Tomorrow though, when Bath visit Yorkshire, Gomarsall's mind will be firmly fixed on whittling away the three-point cushion between the former king pins of English club rugby and the side that has spent too long yo-yoing between the top divisions. He does not say as much, but if Leeds stay in the Guinness Premiership it might be the best chance the 35-year-old has of staying in the professional game.
That said, it never pays to write off Gomarsall. Too many have come a cropper predicting an end to his career, but he admits that his current contract could be his last.
He has taken the first steps to a career in the .com world and says he is keen to sample business. But the tell-tale remark comes while reminiscing about the days even before he joined Wasps in 1992: "Don't go there," says Gomarsall. "I'm playing with guys born in the nineties."
The date is well chosen. The decade perfectly illustrates Gomarsall's weird and wonderful career. By 1995 he was involved in his first World Cup, having been flown out to South Africa to understudy Dewi Morris, and a year later Jack Rowell called Gomarsall his "pocket battleship" and capped him. However, by 2000 Gomarsall was about to be written off for the first time when, having been released by Wasps and despite being in talks with Leicester and Stade Français, he finished up at Bedford.
Within a year, though, Gomarsall was back in the mainstream – with Gloucester. "That was a weird one," he says and "weird" is a word that crops up a lot when Gomarsall reviews his career. "I was looking to go back to Wasps and Nigel Melville [the then head coach] said he wanted to sign me, but not for Wasps. He was on his way to Gloucester and he wanted me there."
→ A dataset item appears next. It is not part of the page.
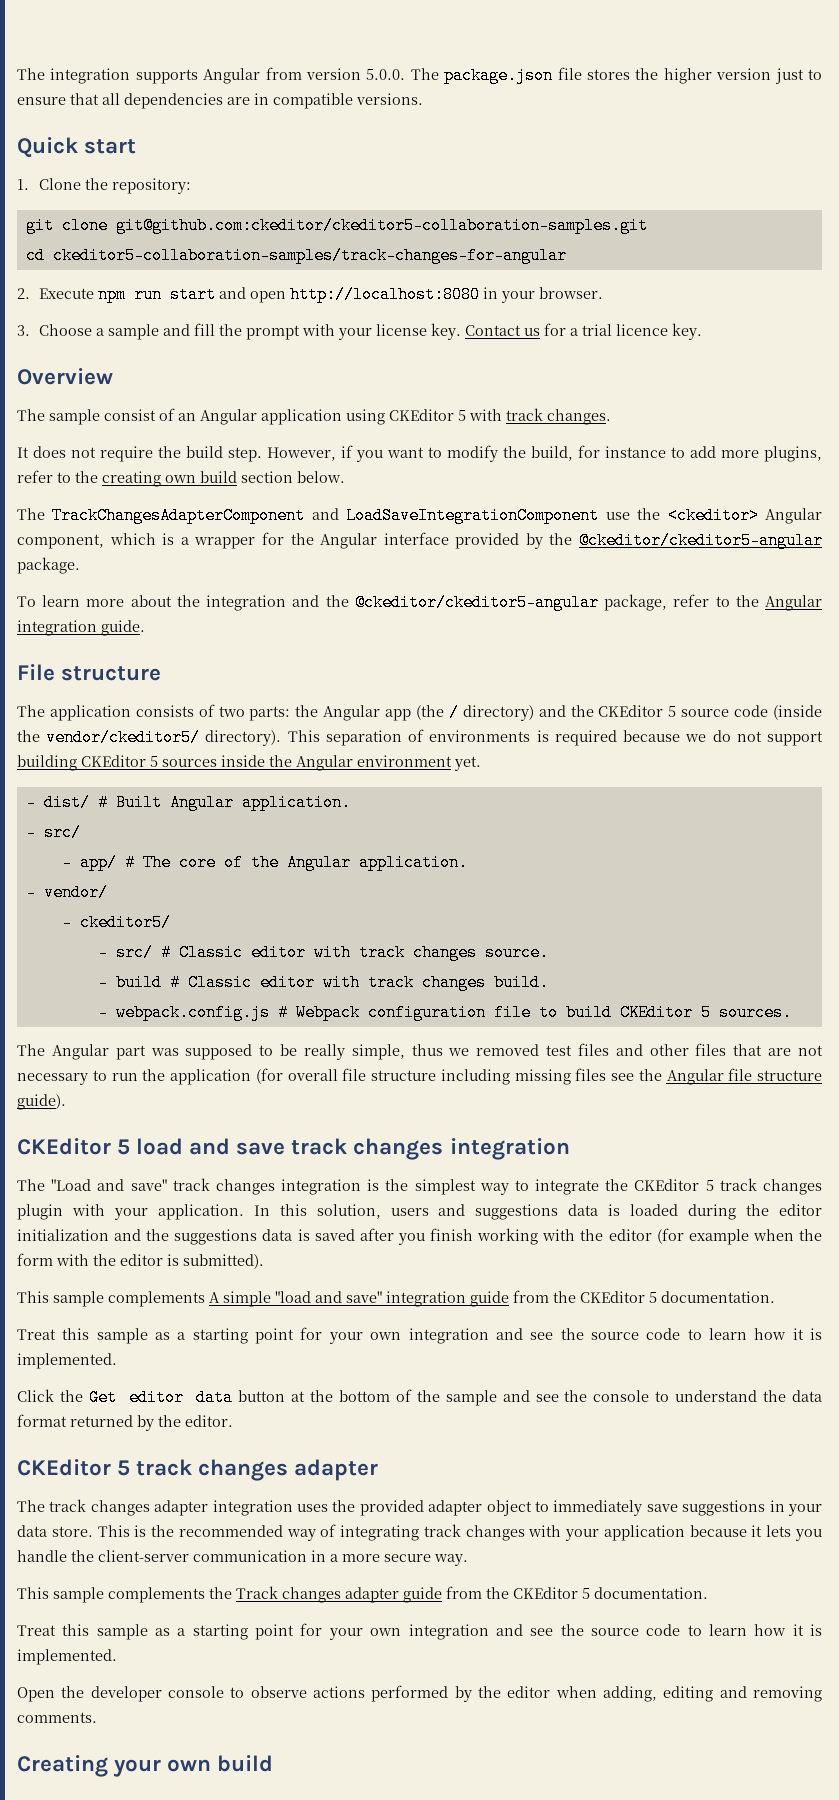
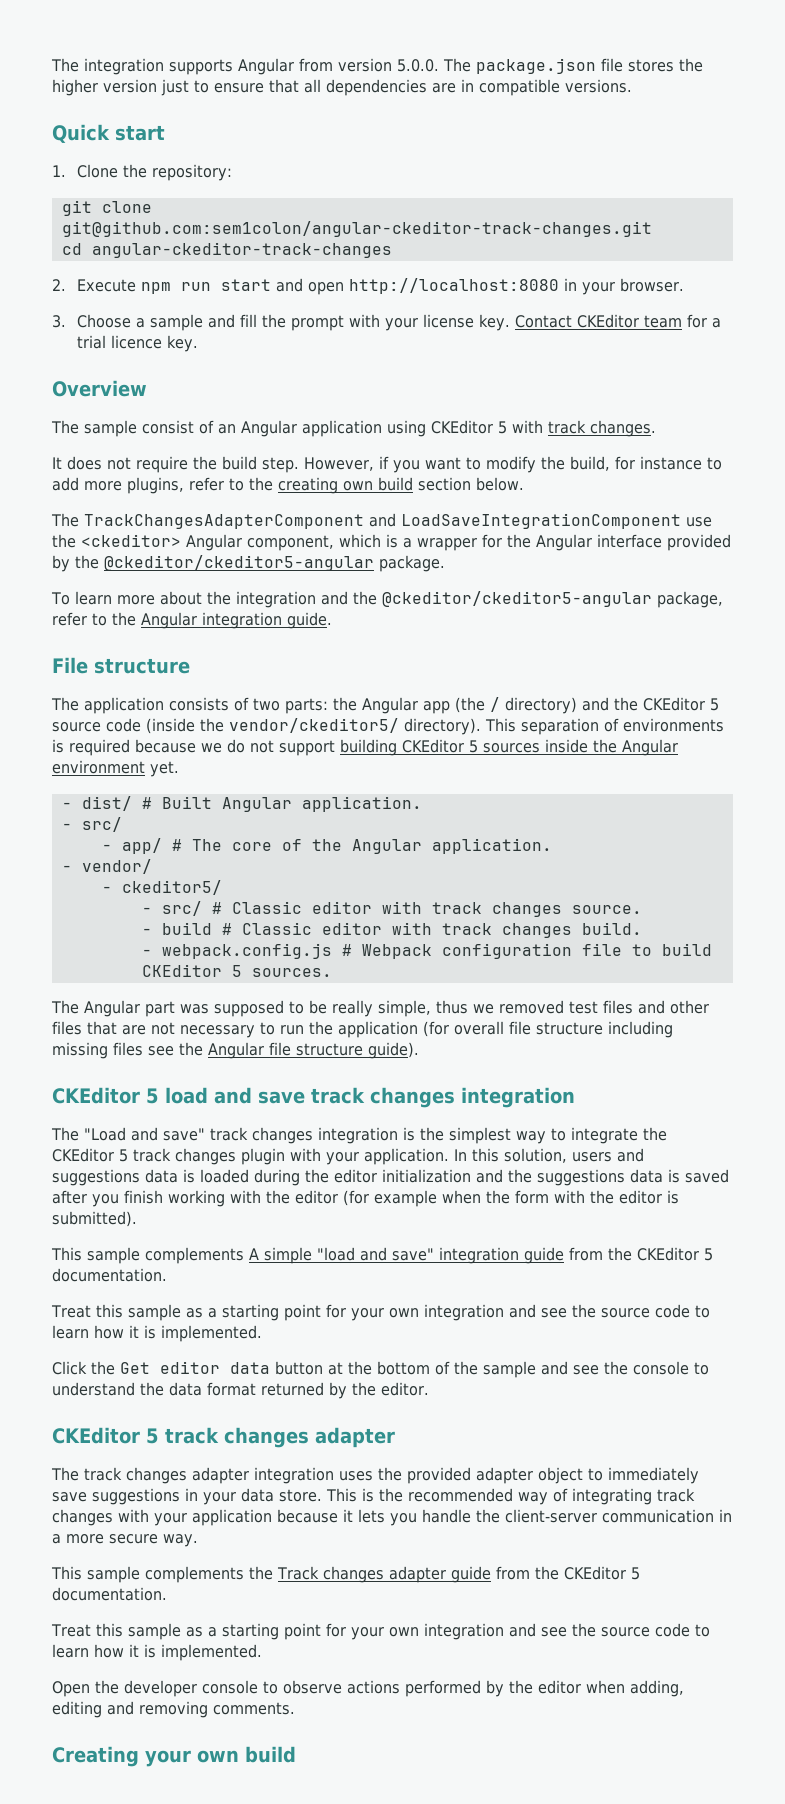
[115,217,648,234] git@github.com:ckeditor/ckeditor5-collaboration-samples.git -> [61,221,652,237] git@github.com:sem1colon/angular-ckeditor-track-changes.git
[52,247,567,264] ckeditor5-collaboration-samples/track-changes-for-angular -> [91,242,392,258] angular-ckeditor-track-changes
[523,328,540,336] us -> [577,314,683,328] CKEditor team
Coach and scrum-half stayed together for five seasons before the second "weird" period in a career which will be long past 200 league games by the end of the season. Melville waved goodbye to Kingsholm, later to become chief executive of American Rugby, while Gomarsall moved up the M5 to Worcester. "In hindsight it was the wrong thing to do. I was signed at Sixways by Andy Keast, and I arrived to find that he'd been sacked," says Gomarsall, who was about to go the same way.
After less than a season of his three-year contract and about a month before his twin daughters, Indianna and Olivia, were born, he was called in for his annual appraisal only to be told he wasn't "value for money. They wanted me to find another club".
The dispute was eventually settled in court, but Gomarsall's career was about to take another "weird" turn; from being unemployed and playing for a pub team, the White Hart Marauders, to laying on the try which enabled England to beat France in Paris and reach the 2007 World Cup final against the Springboks.
There the key figure was Dean Richards, the coach Gomarsall had spoken to at Leicester in 2000, but who, six years later, was acquiring iconic status at Harlequins. The two stayed together, while Gomarsall reignited his club and England careers, for almost three years until Richards resigned after Bloodgate and Gomarsall was again released.
"I considered retiring at that point," Gomarsall says. "I was in the middle of setting up a few things. I'm involved with a company called Mashsport.com – a website for grassroots sport – and Ram, which supplies rugby and cricket kit to schools." Instead, though, the desire to keep on playing lead him to accept a 10-month deal at Headingley.
But what of the future? Gomarsall says that so far there has been no talk of contract extension: "It's a possibility that this could be my last, but because I love playing so much I want to keep on going as long as possible. But it's other people who will make that decision and not too many are looking for old, experienced players at the moment.
"I'm a dead ringer for being a coach sometime and if the right kind of thing came up then I'd obviously have a look at it. But the people I grew up with and played with tell me you're a long time retired."